• _Task item_: Write out exactly the lines below that run from the line containing "subtotal: 7612.48 -> 7643.69" through the last line of the records.

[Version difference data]
== Segment start ==
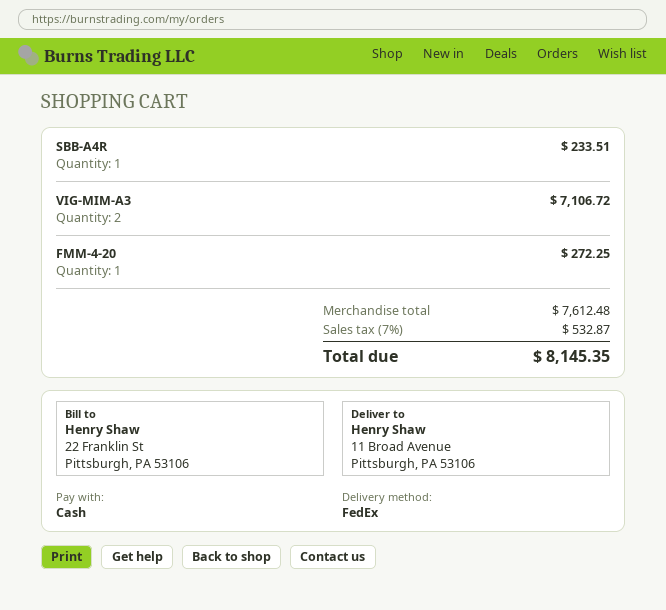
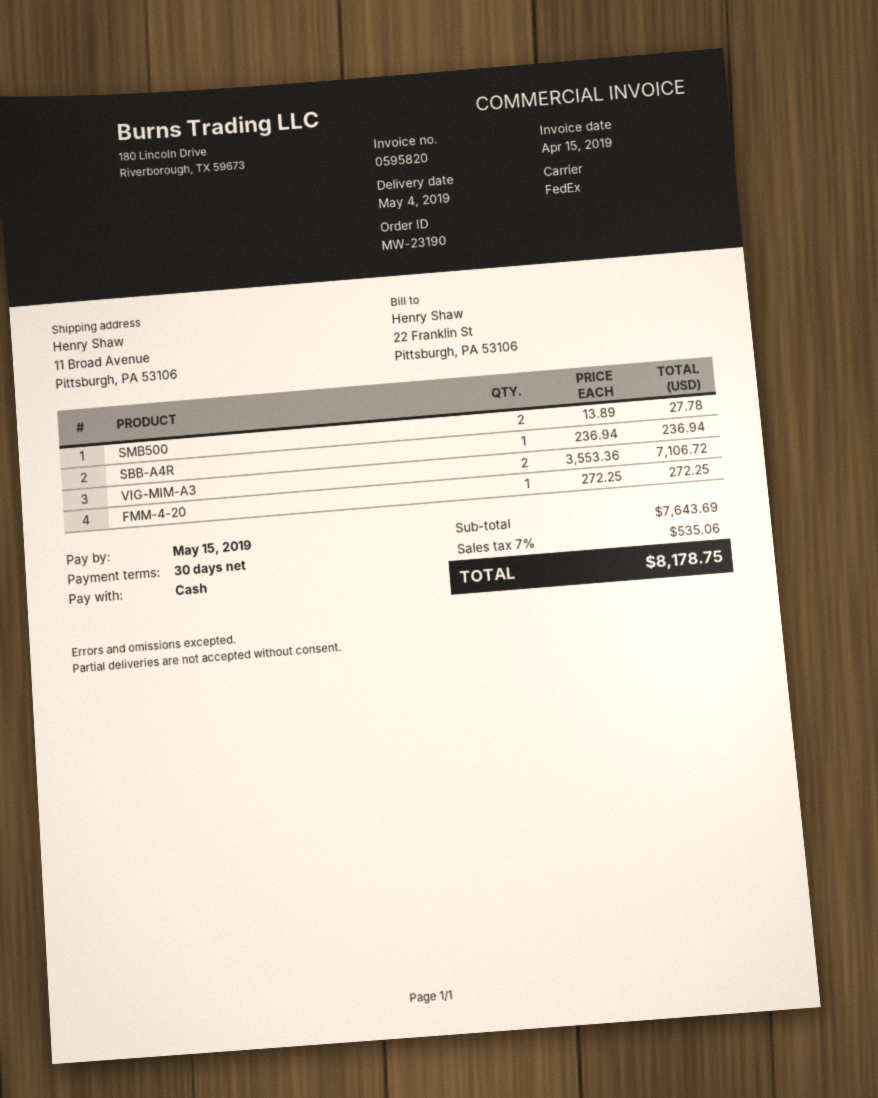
SBB-A4R: 1 for 233.51 -> 1 for 236.94
SMB500: none -> 2 for 27.78
subtotal: 7612.48 -> 7643.69
tax: 7% = 532.87 -> 7% = 535.06
total: 8145.35 -> 8178.75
== Segment end ==
• _Solution for this task_:
subtotal: 7612.48 -> 7643.69
tax: 7% = 532.87 -> 7% = 535.06
total: 8145.35 -> 8178.75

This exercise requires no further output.